Soil Mechanics - A. Verruijt - Delft University of Technology, 2001, 2010
This is the screen version of the book SOIL MECHANICS, an elementary textbook for students of civil engineering.
It can be read using the Adobe Acrobat Reader. Bookmarks are included to search for a chapter.
The book is also available in Dutch, in the file GrondMechBoek.pdf.
Exercises and a summary of the material, including graphical illustrations, are contained in the file SoilMex.ZIP.
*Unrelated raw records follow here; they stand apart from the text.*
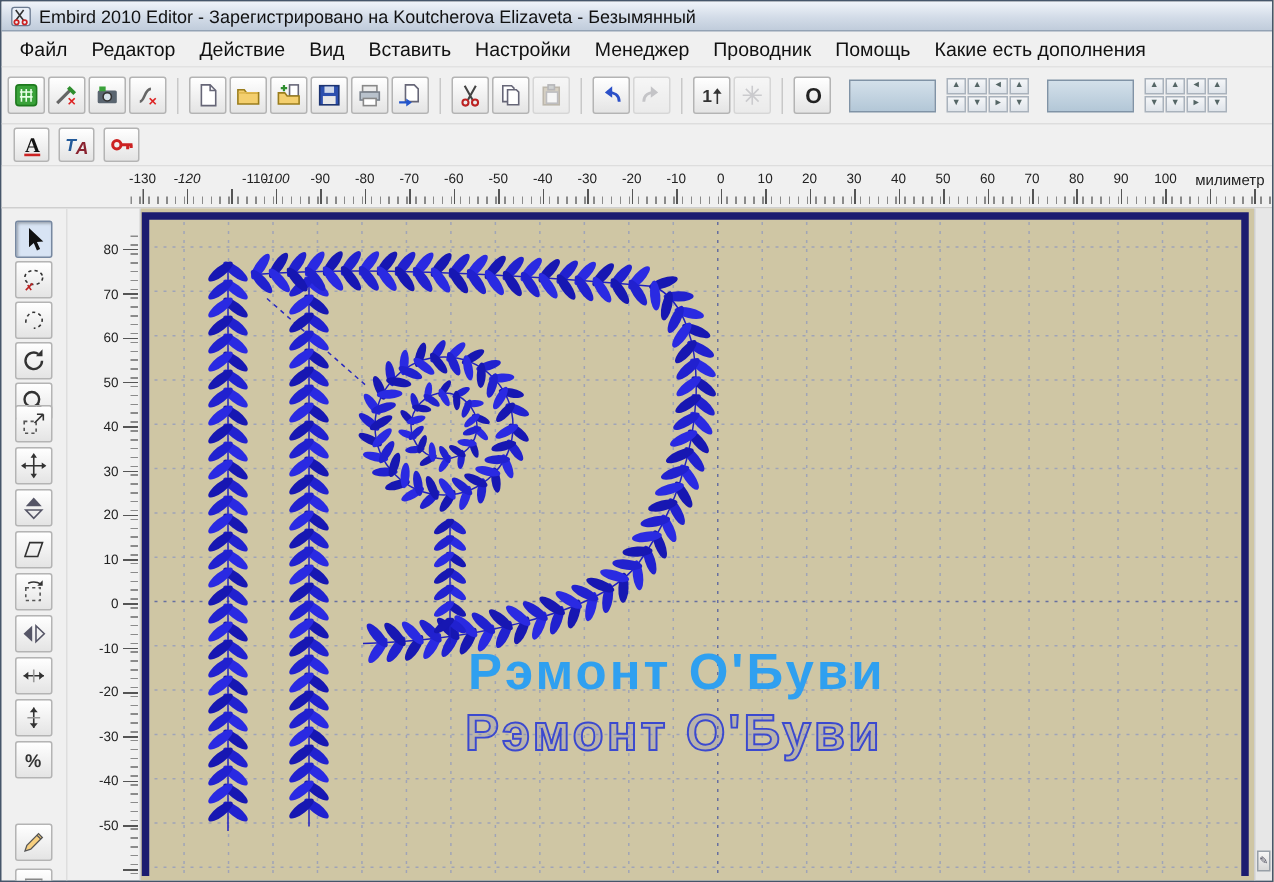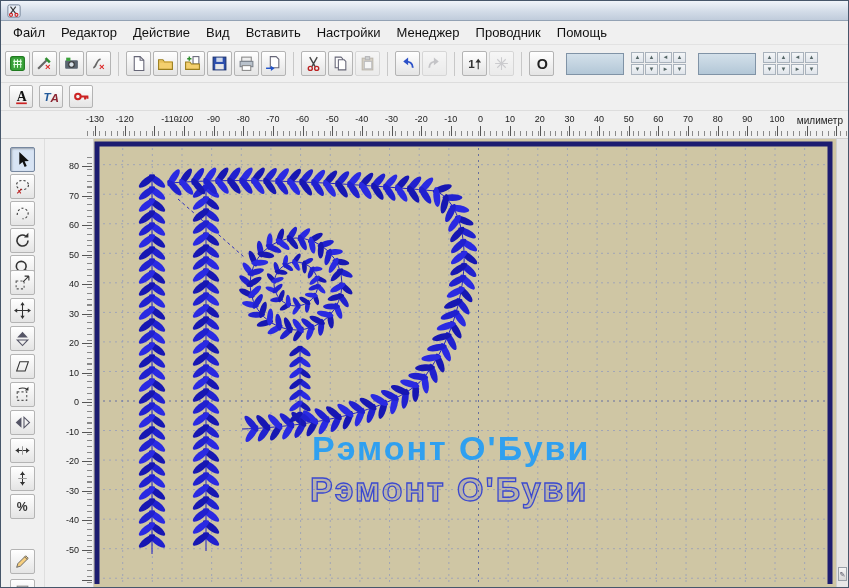"Embird 2010 Editor - Зарегистрировано" span { html: none -> <span>Embird 2010 Editor - Зарегистрировано на Koutcherova Elizaveta - Безымянный</span> }
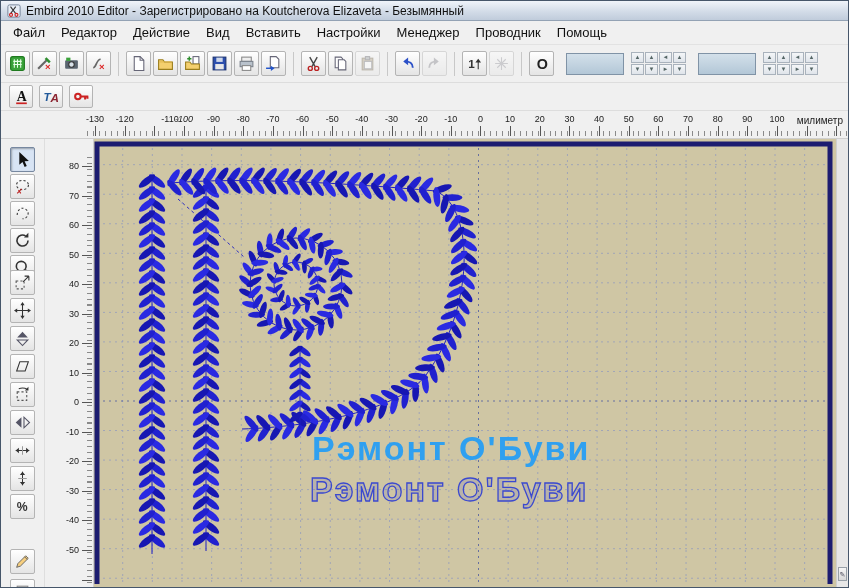"Какие есть дополнения" div.mitem { html: none -> <div>Какие есть дополнения</div> }
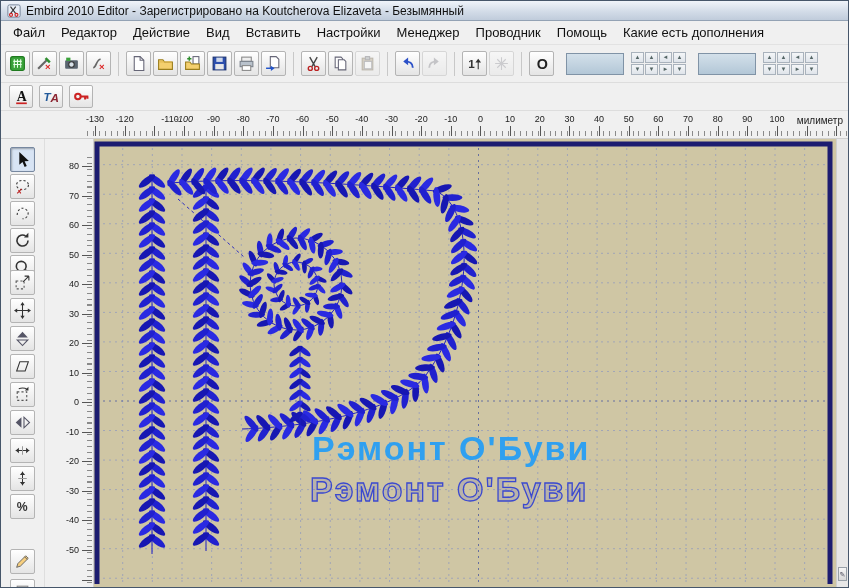"-120" span.rlabel { font-style: none -> italic }
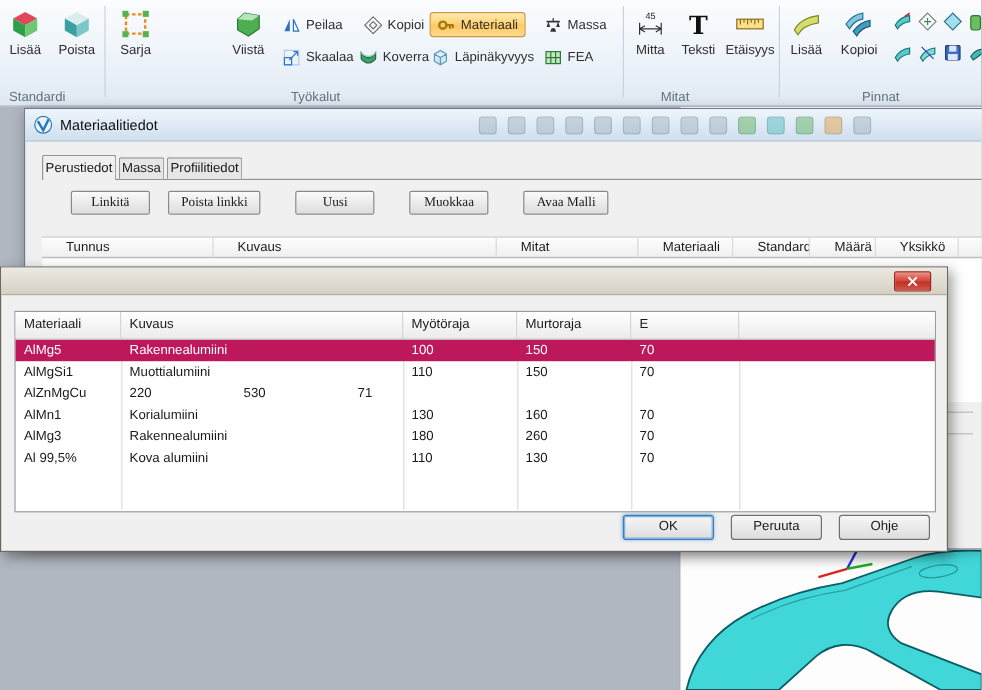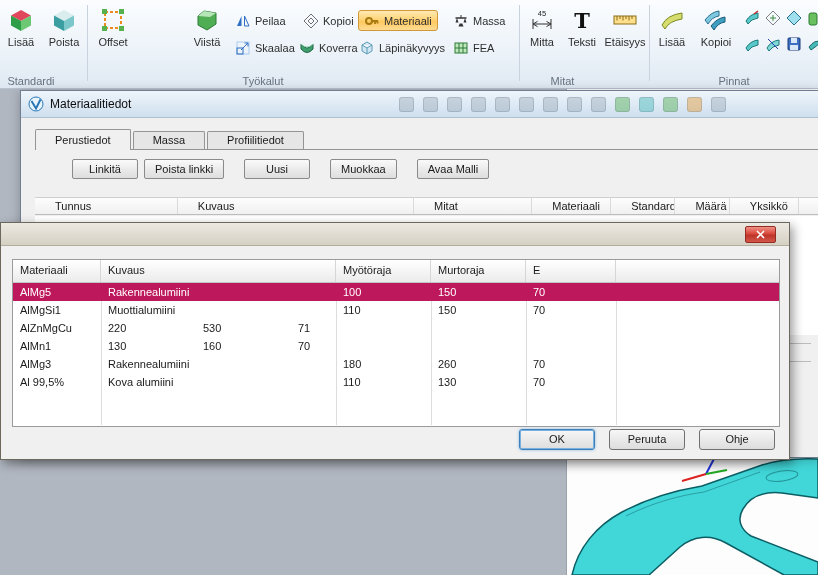"Offset" span.rlabel { text: Offset -> Sarja }
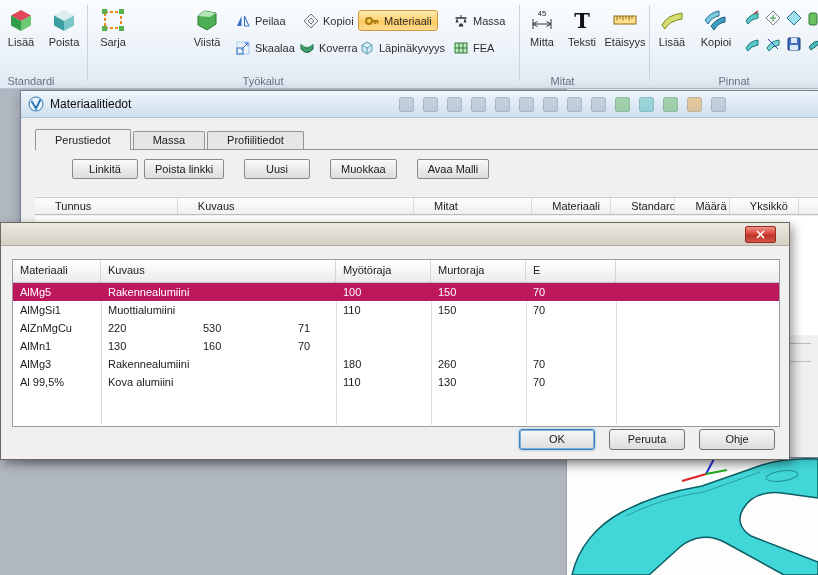"Perustiedot" .tab { padding: 0 19px -> 0 2px }
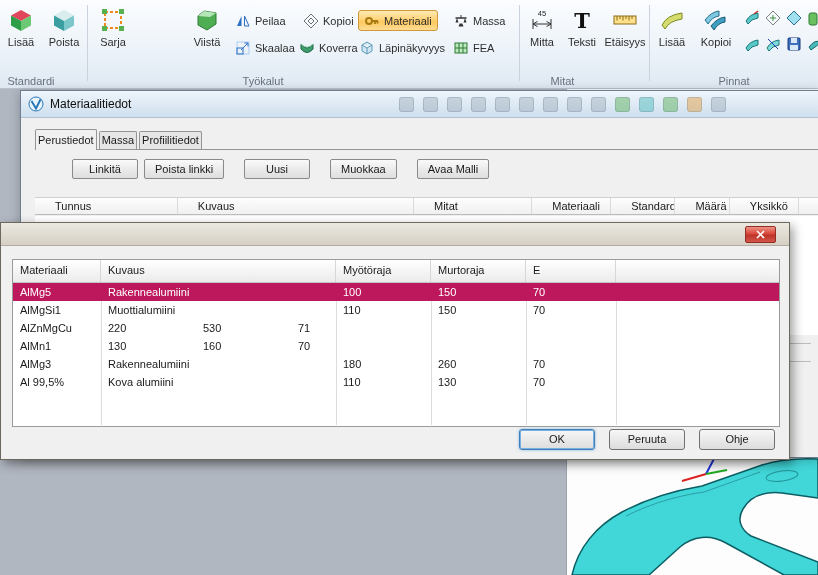"Linkitä" .btnrow { font-family: none -> Liberation Serif, serif; gap: 6px -> 15px; left: 51px -> 38px }
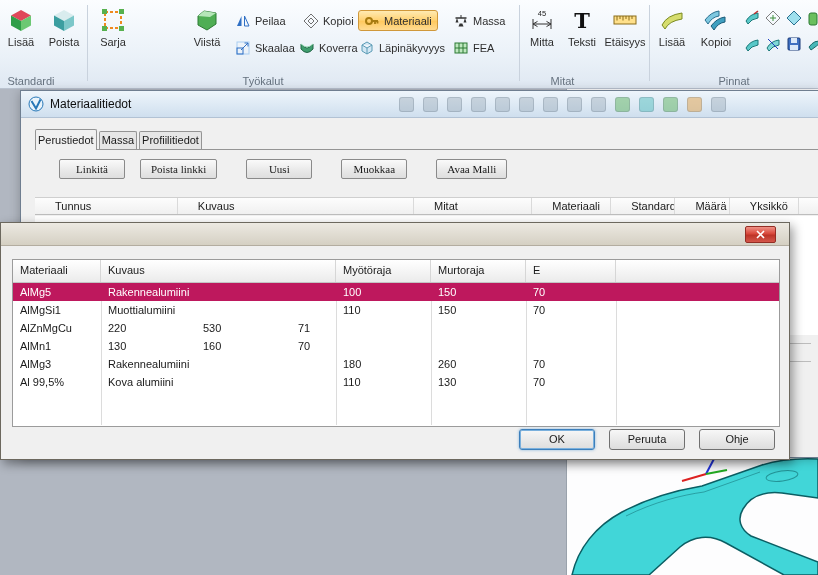"Korialumiini" div.mt-cell { html: none -> <div>Korialumiini</div> }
All software can be downloaded from the website geo.verruijt.net.
INTRODUCTION
1.1 The discipline
Soil mechanics is the science of equilibrium and motion of soil bodies. Here soil is understood to be the weathered material in the upper layers of
the earth’s crust. The non-weathered material in this crust is denoted as rock, and its mechanics is the discipline of rock mechanics. In general
the difference between soil and rock is roughly that in soils it is possible to dig a trench with simple tools such as a spade or even by hand. In
rock this is impossible, it must first be splintered with heavy equipment such as a chisel, a hammer or a mechanical drilling device. The natural
weathering process of rock is that under the long-term influence of sun, rain and wind, it degenerates into stones. This process is stimulated by
fracturing of rock bodies by freezing and thawing of the water in small crevices in the rock. The coarse stones that are created in mountainous
areas are transported downstream by gravity, often together with water in rivers. By internal friction the stones are gradually reduced in size,
so that the material becomes gradually finer: gravel, sand and eventually silt. In flowing rivers the material may be deposited, the coarsest
material at high velocities, but the finer material only at very small velocities. This means that gravel will be found in the upper reaches of a
river bed, and finer material such as sand and silt in the lower reaches.